WHAT IS NEEDED: Where the word "none" occurs in a line of the data, return the whole line.

ENTRIES SHOWN:
|---|
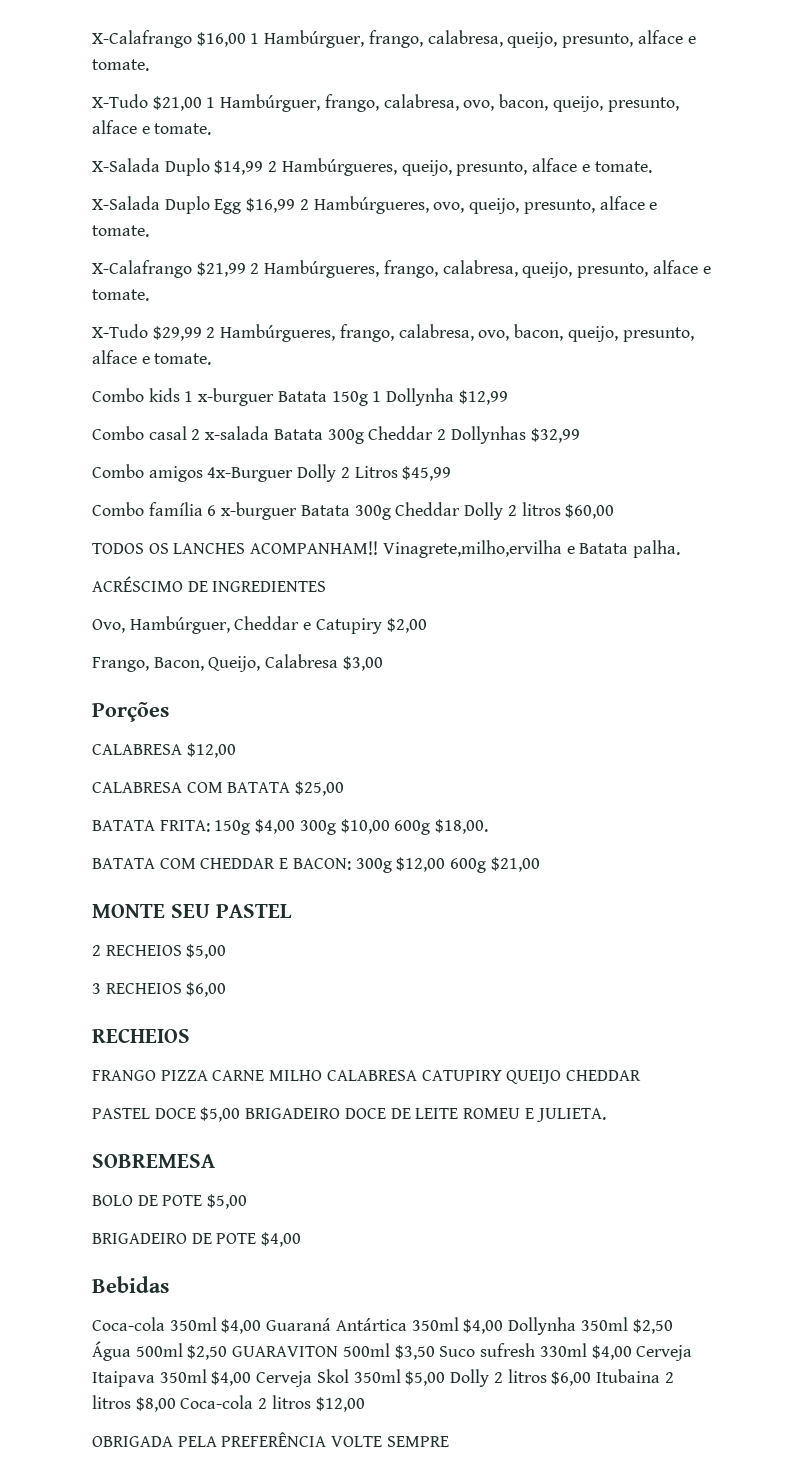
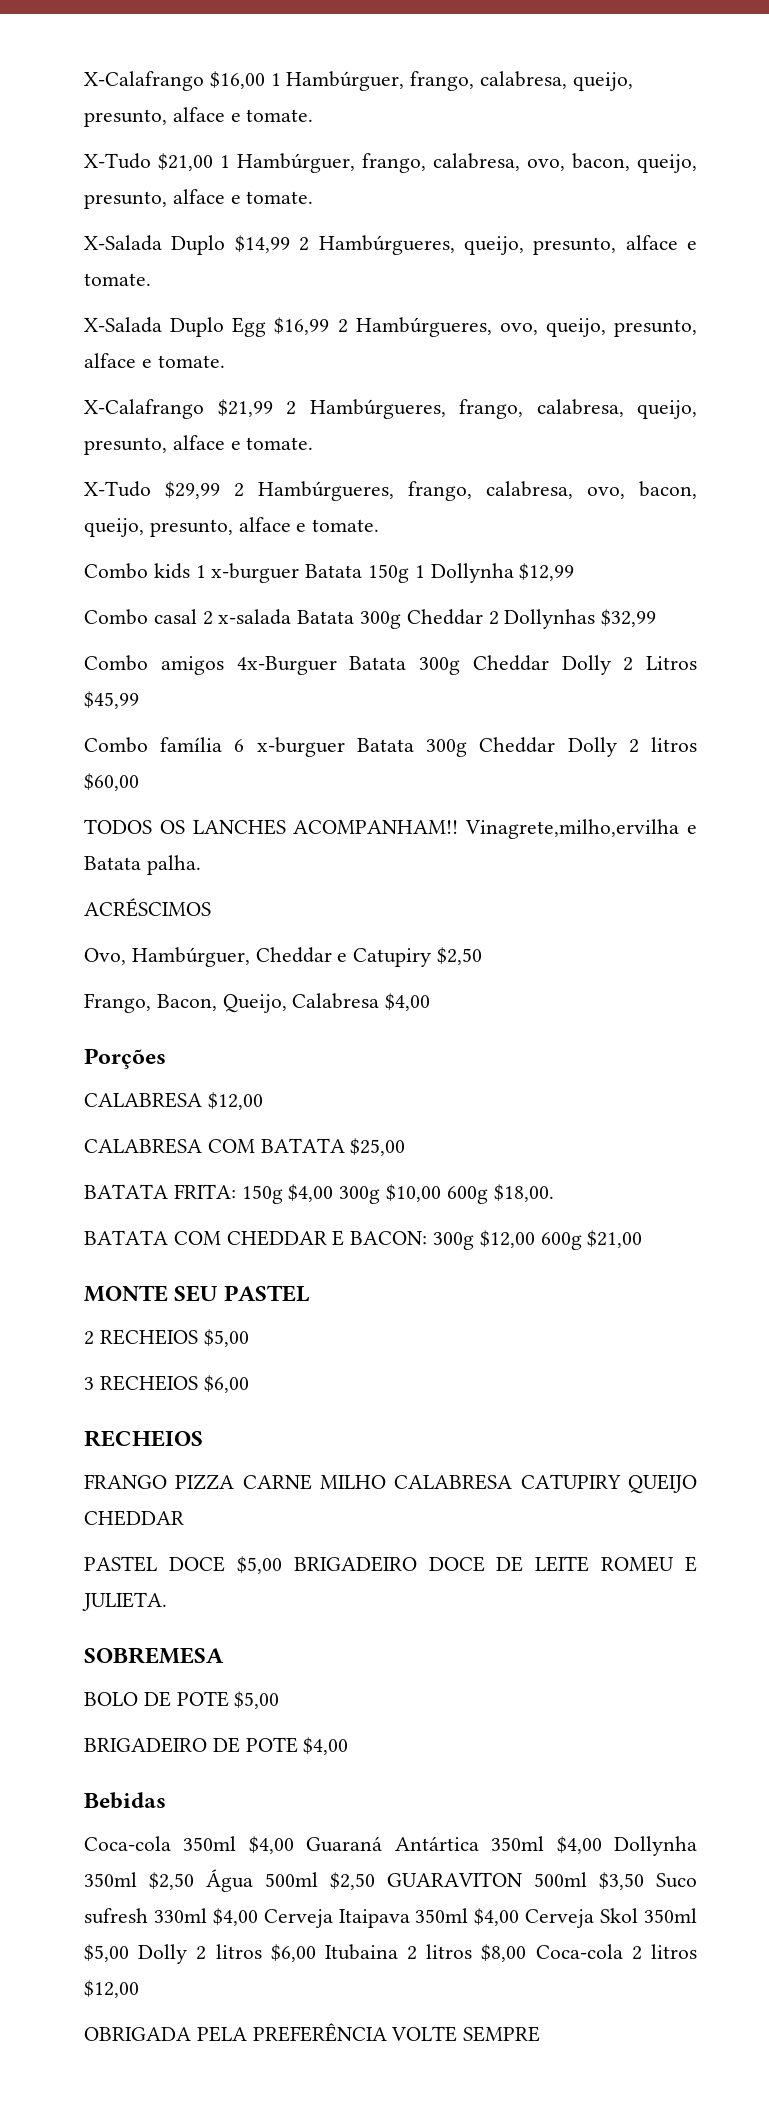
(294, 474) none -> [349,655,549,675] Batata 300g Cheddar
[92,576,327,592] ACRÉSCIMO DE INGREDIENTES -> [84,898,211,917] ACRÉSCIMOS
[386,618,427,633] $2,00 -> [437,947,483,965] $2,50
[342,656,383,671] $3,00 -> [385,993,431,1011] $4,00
|---|
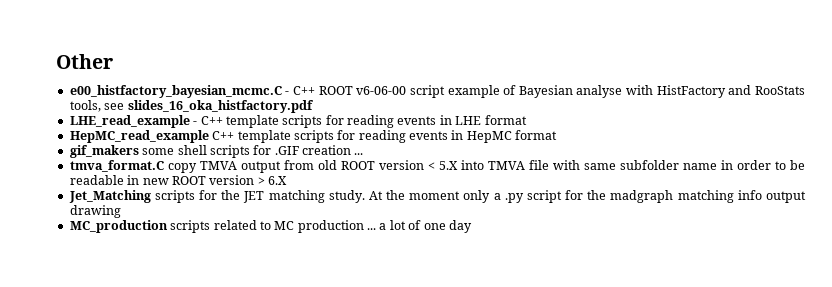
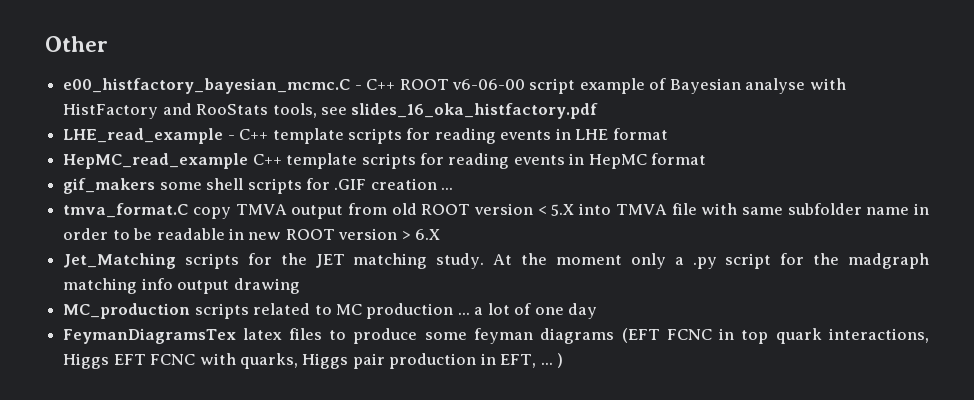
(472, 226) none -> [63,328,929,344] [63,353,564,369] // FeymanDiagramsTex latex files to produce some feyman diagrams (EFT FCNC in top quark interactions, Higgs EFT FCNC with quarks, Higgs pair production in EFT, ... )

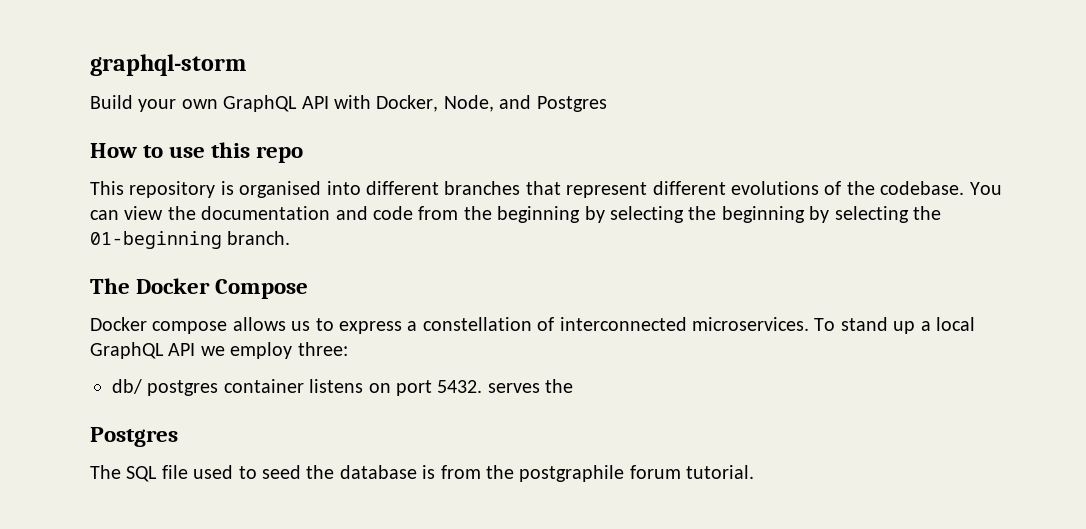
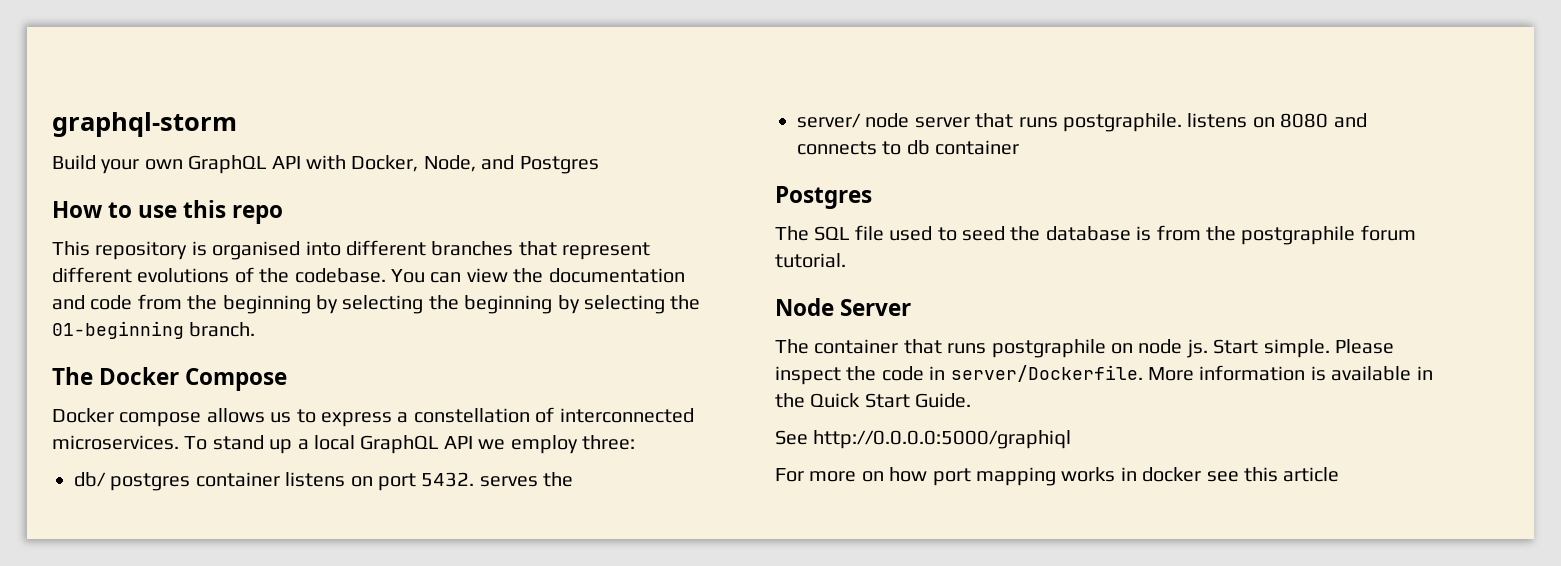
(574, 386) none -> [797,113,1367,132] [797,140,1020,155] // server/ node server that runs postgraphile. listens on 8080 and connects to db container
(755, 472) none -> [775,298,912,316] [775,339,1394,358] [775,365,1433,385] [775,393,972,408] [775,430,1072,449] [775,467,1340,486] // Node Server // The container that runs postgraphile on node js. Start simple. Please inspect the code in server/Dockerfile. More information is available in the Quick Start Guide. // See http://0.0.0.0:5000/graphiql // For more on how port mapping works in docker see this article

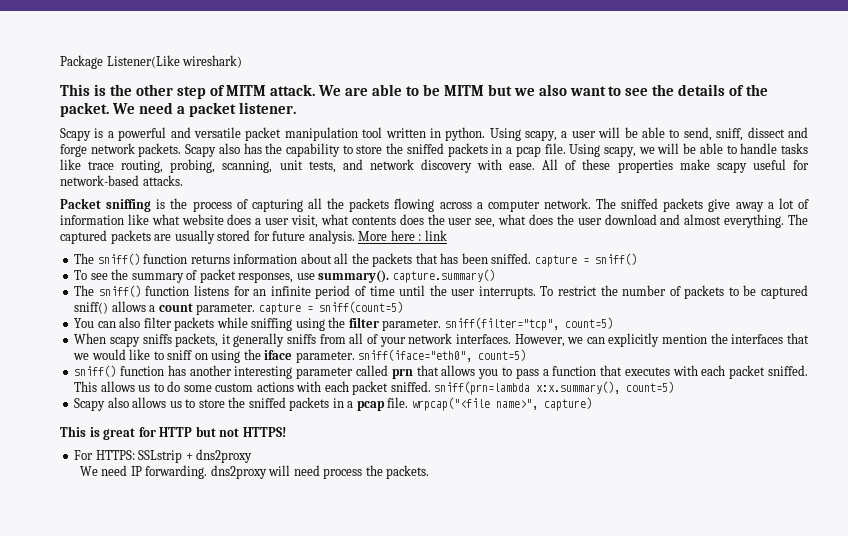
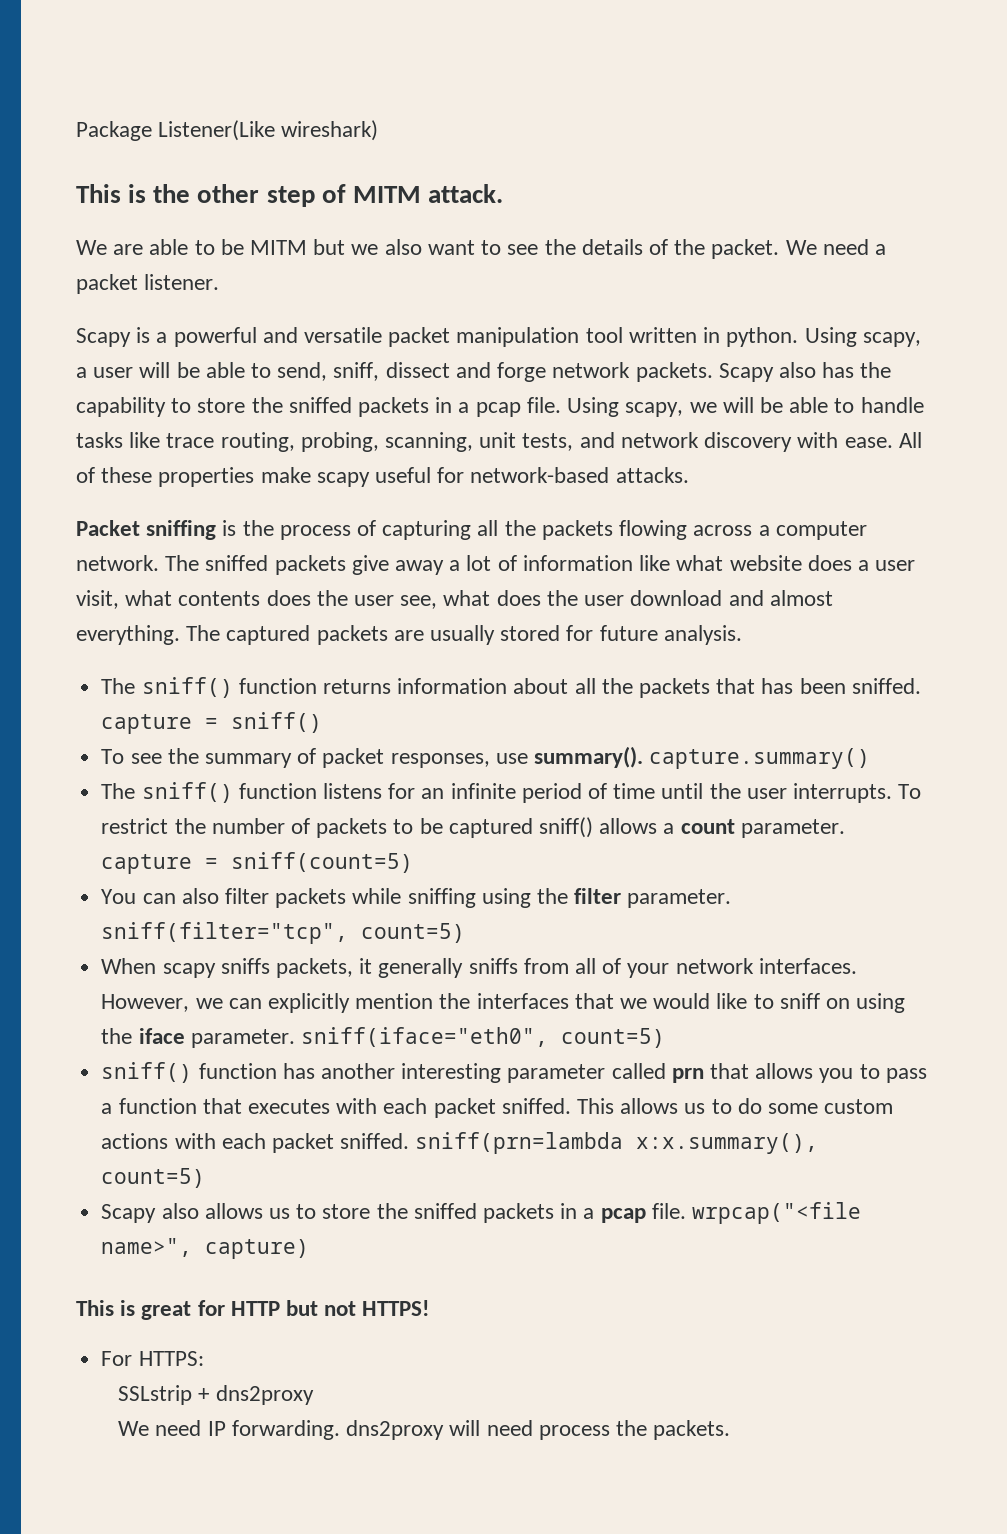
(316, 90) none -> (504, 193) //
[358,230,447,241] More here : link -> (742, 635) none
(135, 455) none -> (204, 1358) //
|---|
EXPECTED ANSWER:
(294, 474) none -> [349,655,549,675] Batata 300g Cheddar
(472, 226) none -> [63,328,929,344] [63,353,564,369] // FeymanDiagramsTex latex files to produce some feyman diagrams (EFT FCNC in top quark interactions, Higgs EFT FCNC with quarks, Higgs pair production in EFT, ... )
(574, 386) none -> [797,113,1367,132] [797,140,1020,155] // server/ node server that runs postgraphile. listens on 8080 and connects to db container
(755, 472) none -> [775,298,912,316] [775,339,1394,358] [775,365,1433,385] [775,393,972,408] [775,430,1072,449] [775,467,1340,486] // Node Server // The container that runs postgraphile on node js. Start simple. Please inspect the code in server/Dockerfile. More information is available in the Quick Start Guide. // See http://0.0.0.0:5000/graphiql // For more on how port mapping works in docker see this article
(316, 90) none -> (504, 193) //
[358,230,447,241] More here : link -> (742, 635) none
(135, 455) none -> (204, 1358) //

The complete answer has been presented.